Electronic databases, Pubmed (1966-2005) and Sport Discus (1975-2005), were searched for pertinent literature. Also, additional articles were reviewed from bibliographies.
Summation of literature is given. No formal statistical analysis is presented.
Even though the problems addressed in this paper can be serious, the literature is lacking evidence for guidance in return to play. The majority of the literature presented is expert opinion.
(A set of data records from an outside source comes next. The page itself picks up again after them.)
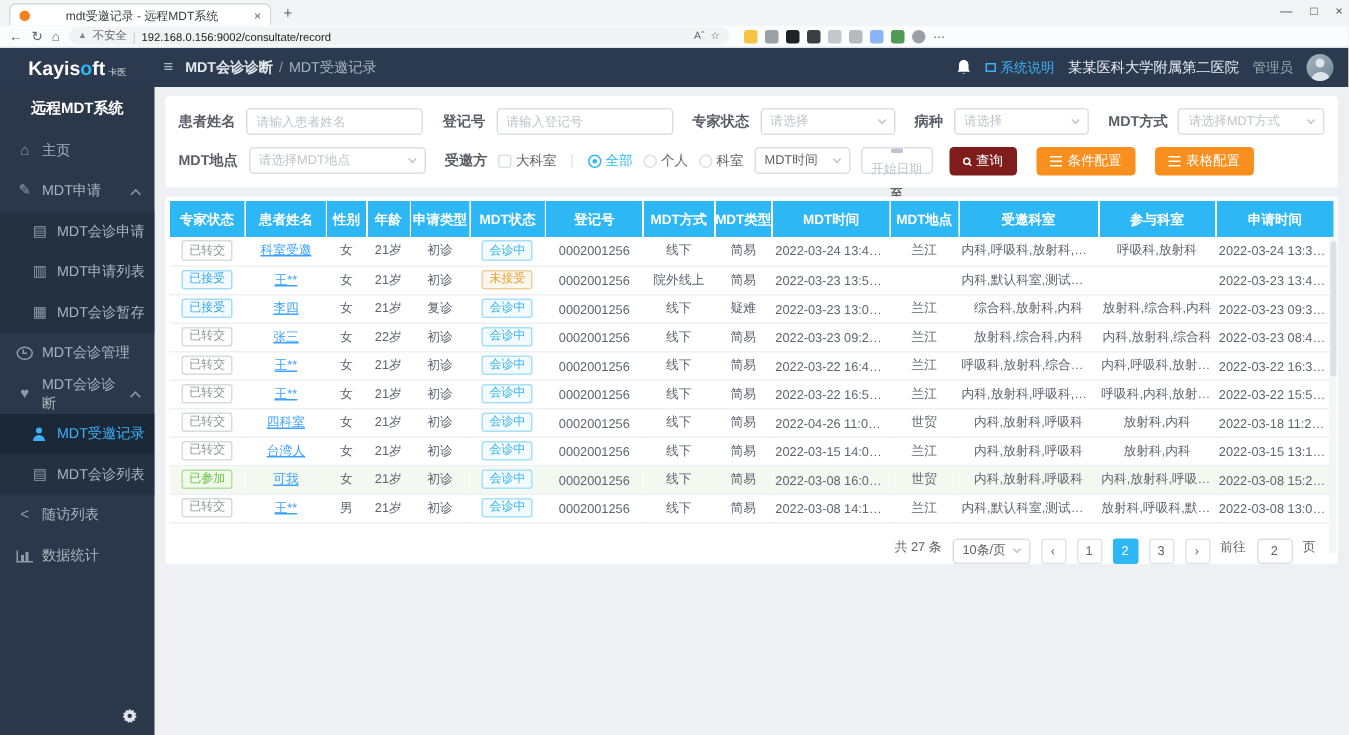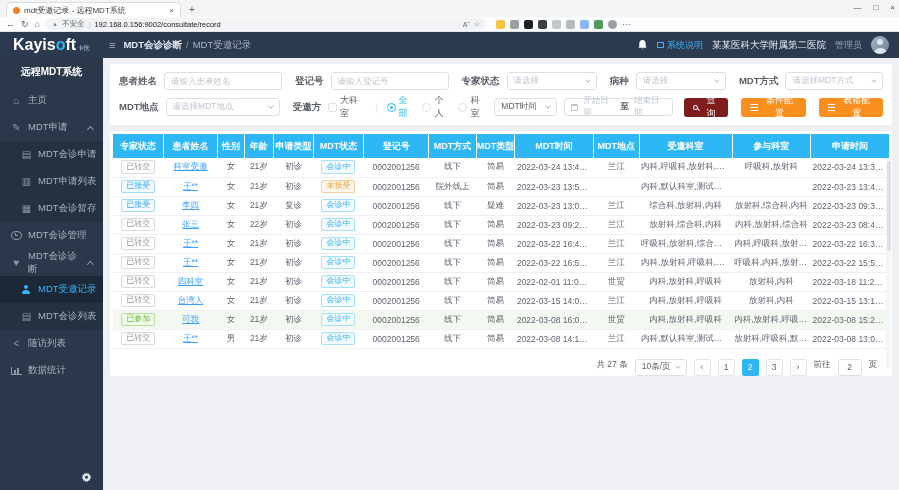"mdt受邀记录 - 远程MDT系统" .tab-title { text-align: none -> center }
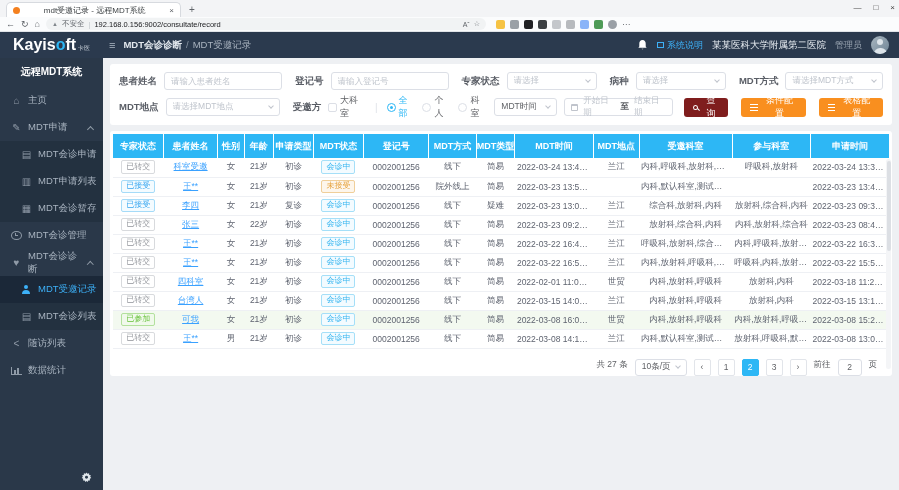"Kayisoft" .logo-main { font-size: 16px -> 13px }
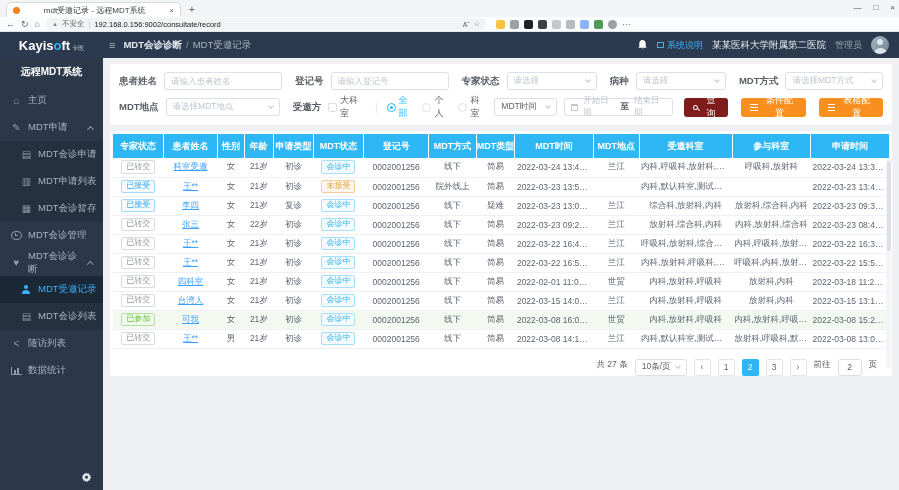"开始日期" .daterange { flex-direction: none -> column }
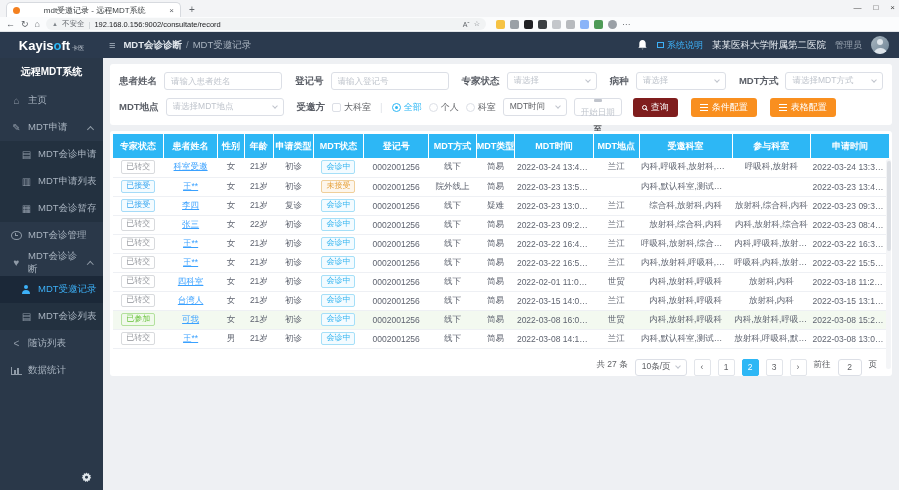"2022-02-01 11:00:00" td { text: 2022-02-01 -> 2022-04-26 }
Cervical spinal stenosis continues to be controversial, with different experts giving different definitions and return to play recommendations. Authors discuss functional cervical spinal stenosis seen on MRI and how this can lead to permanent sequelae. In regard to stingers, herniated nucleus pulposus, and spondylolysis/spondylolisthesis, there are differing opinions on evaluation and treatment. These conditions have less disagreement with regard to return to play. Most experts agree that with these problems or any other problem in sports medicine, an athlete needs to be symptom-free and have full active range of motion with near to full strength, even though there is a lack of research evidence in the literature.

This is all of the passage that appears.